An unusual case of Autoimmune
Hypoparathyroidism: presenting as Congestive cardiac failure and Myocardial
Khalid, Hadleigh Cuthbert, Adie Viljoen, Peter Winocour, Sagen Zac-Varghese,
Kanchana Rajaguru, Lister Hospital, Stevenage
66 year old lady was admitted to the A&E department with
shortness of breath and chest tightness. She had a background of hypertension
and migraine. There was no significant family history and no past medical
history, in particular no previous neck irradiation or surgery. Her admission
blood tests revealed low corrected calcium of 1.35 mmol/L. She denied any
symptoms of hypocalcemia. Clinical examination was normal, there was no
paraethesia, tetany or other neurological findings and she had a negative
Trousseau and Chvostek’s sign. The lack of signs and symptoms pointed to a
chronic cause for the hypocalcaemia. She was of normal height and had normal
bone development. She had 2 children and had no problems during pregnancy. Her
children did not have any known medical conditions and were of normal height
and had developed normally. Her PTH was undetectable at a level of <0.0
pmol/L (repeated three times and discussed with the biochemistry department to
exclude assay interference). 25-HydroxyVitamin D3 was sufficient at 63.6
Electrolytes showed marginally raised phosphate 2.52 mmol/L,
normal Magnesium 0.82mmol/L and normal renal function. Her thyroid function
tests and serum cortisol were normal. She was commenced on Calcium infusion,
10% calcium gluconate at 50ml/hr and this was titrated according to response.
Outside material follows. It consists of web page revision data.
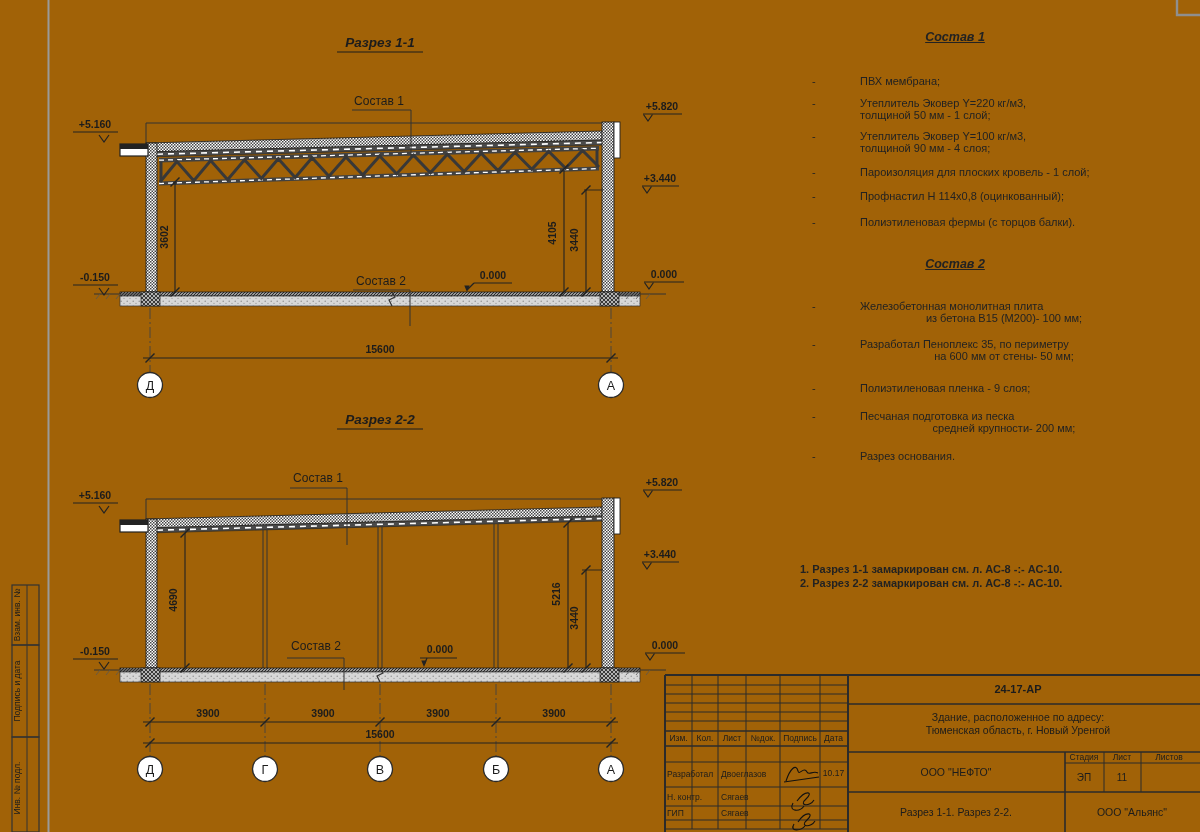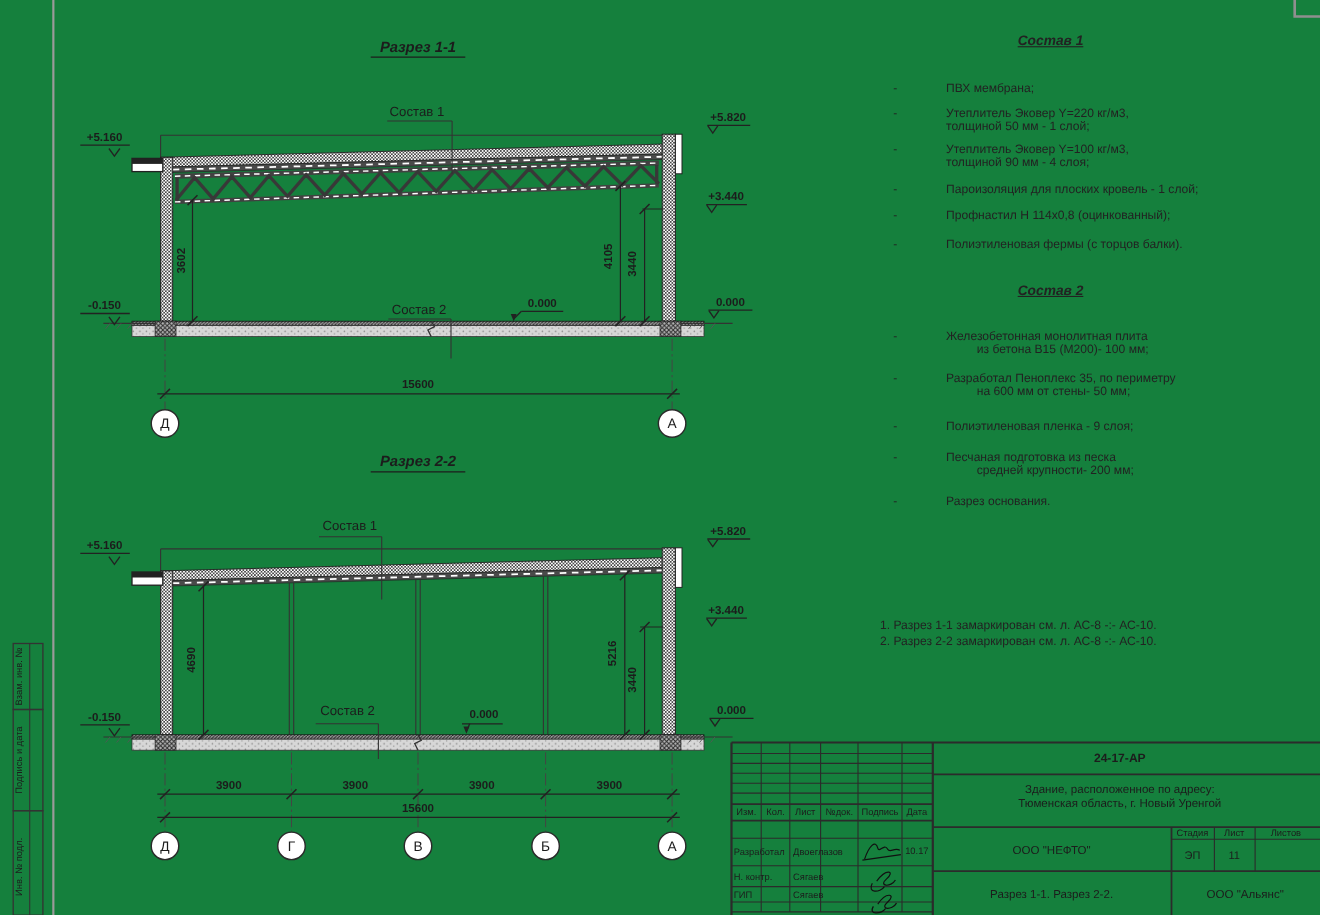"Разрез 1-1" .page { background: #15803d -> #a16207 }
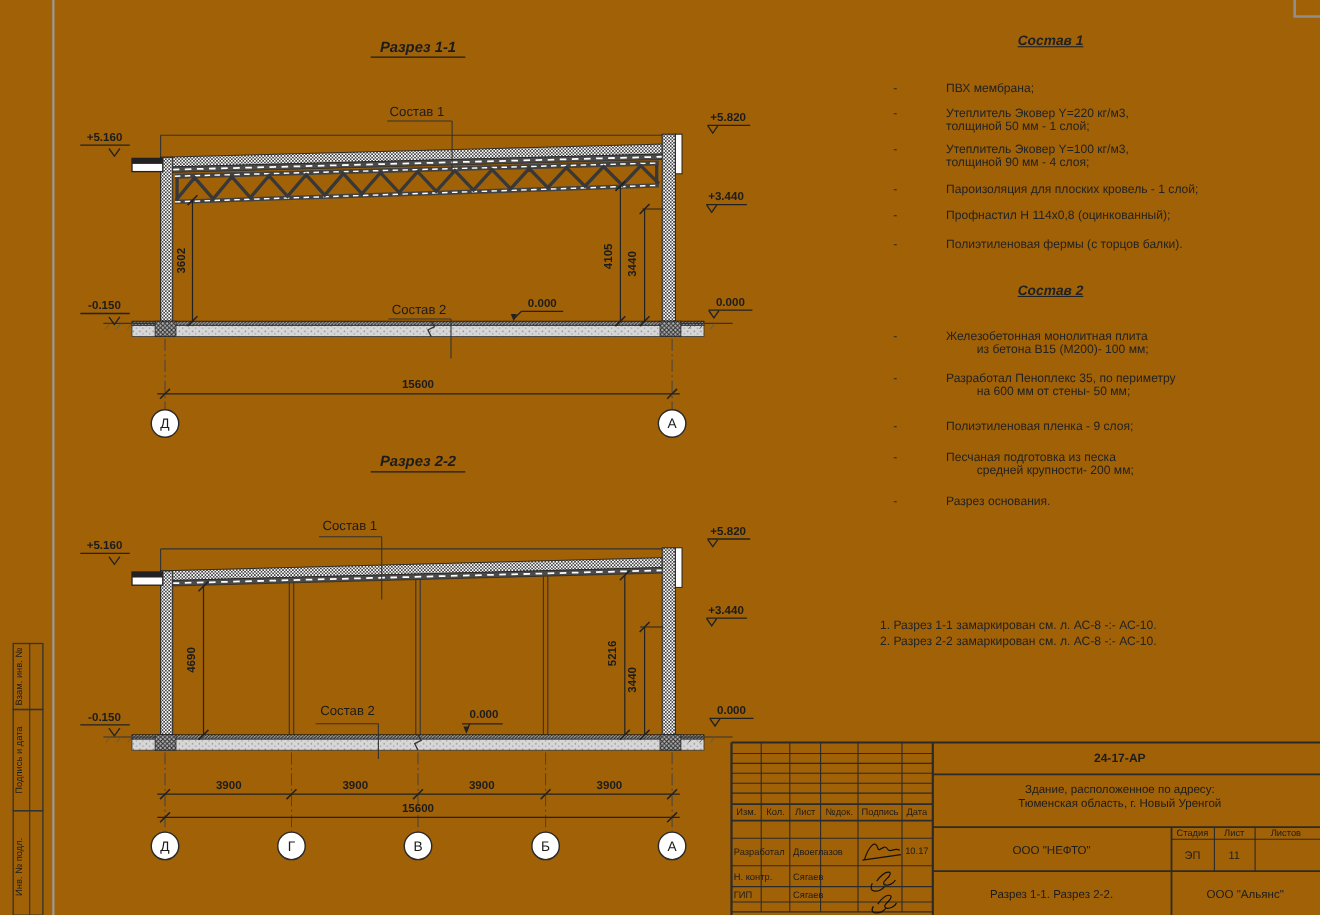"из бетона В15 (М200)" .l2row { justify-content: flex-start -> center }
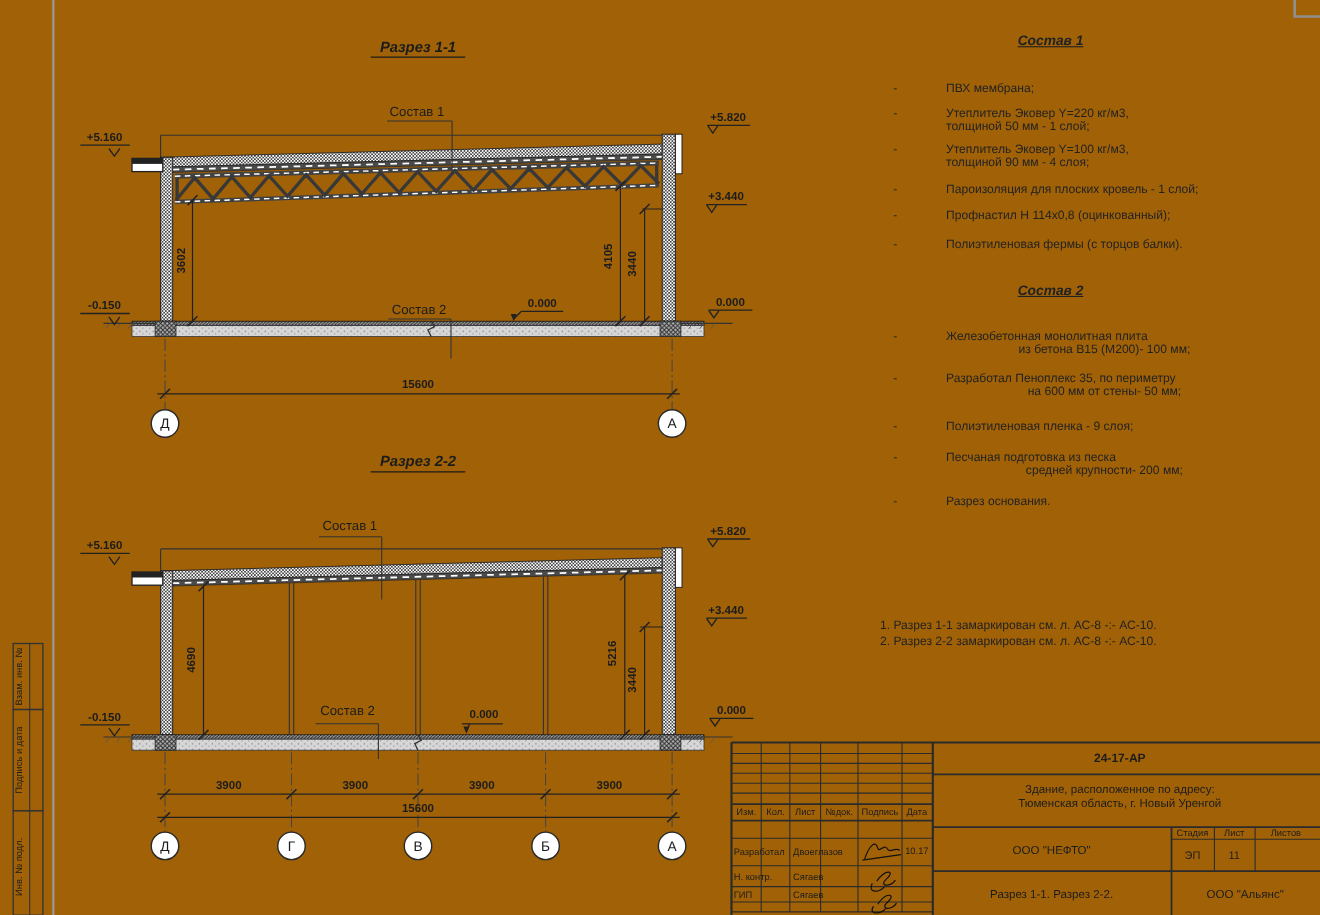"1. Разрез 1-1 замаркирован см." .notes { font-weight: none -> bold }
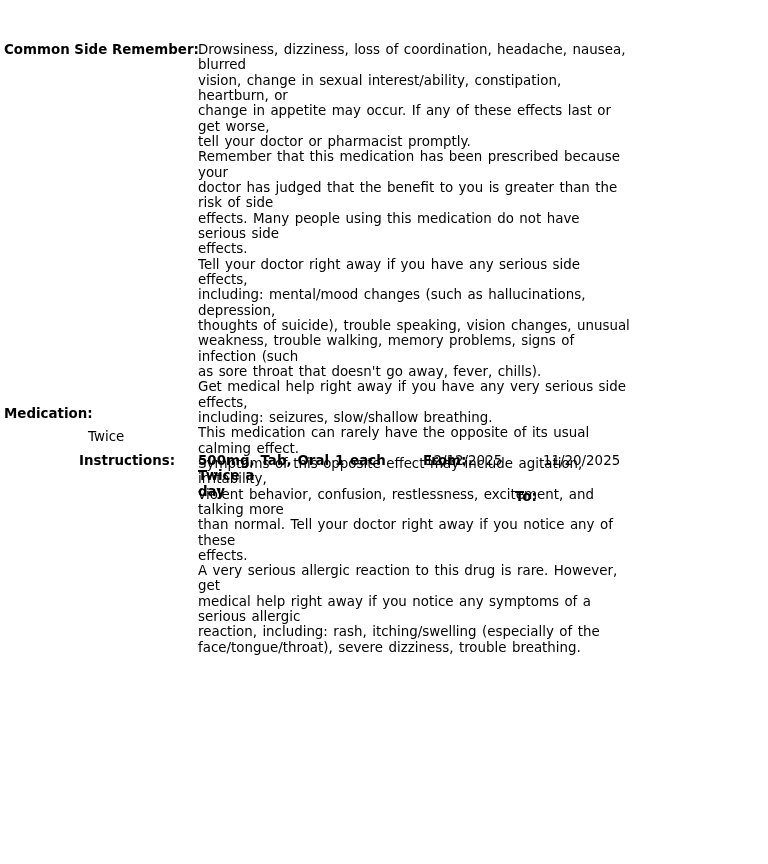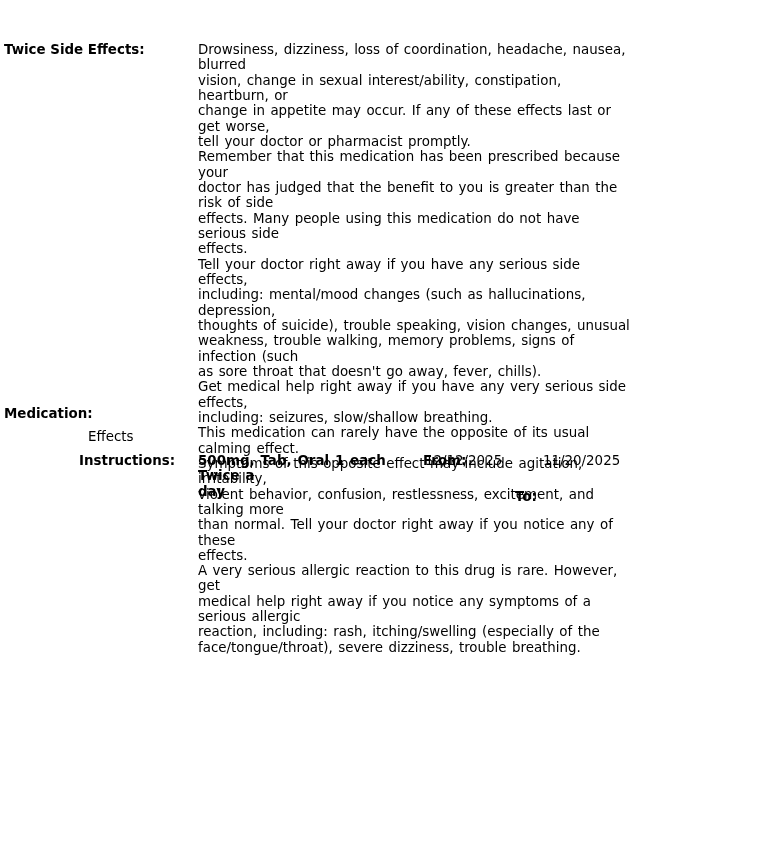"Twice Side Effects:" div.lbl { text: Twice Side Effects -> Common Side Remember }
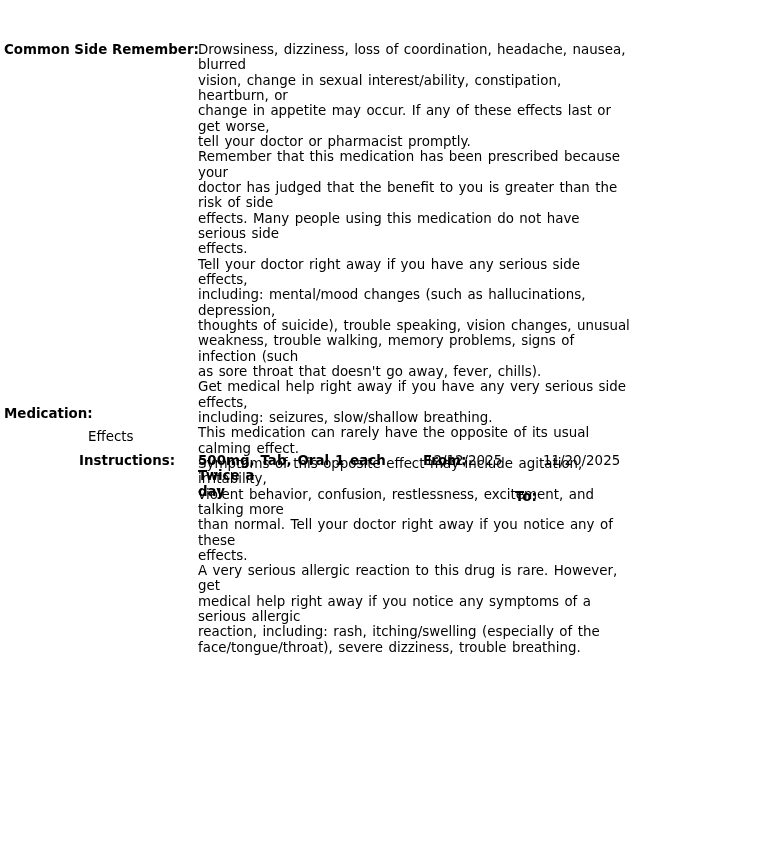"Effects" div.val { text: Effects -> Twice }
She remained on Calcium infusion for 72 hrs. Following this her adjusted
calcium was 2.20 mmol/L. She was commenced on oral Calcium carbonate 1g BD and
0.5 mcg Alpha calcidol daily to maintain her calcium levels. Whole body CT was
performed and it ruled out any infiltrative/malignant process.
Her initial ECG showed QTC prolongation 487 and ST
depression in V4-V6. She had a raised troponin and was treated for acute
coronary syndrome. An echo showed severe left ventricular systolic dysfunction.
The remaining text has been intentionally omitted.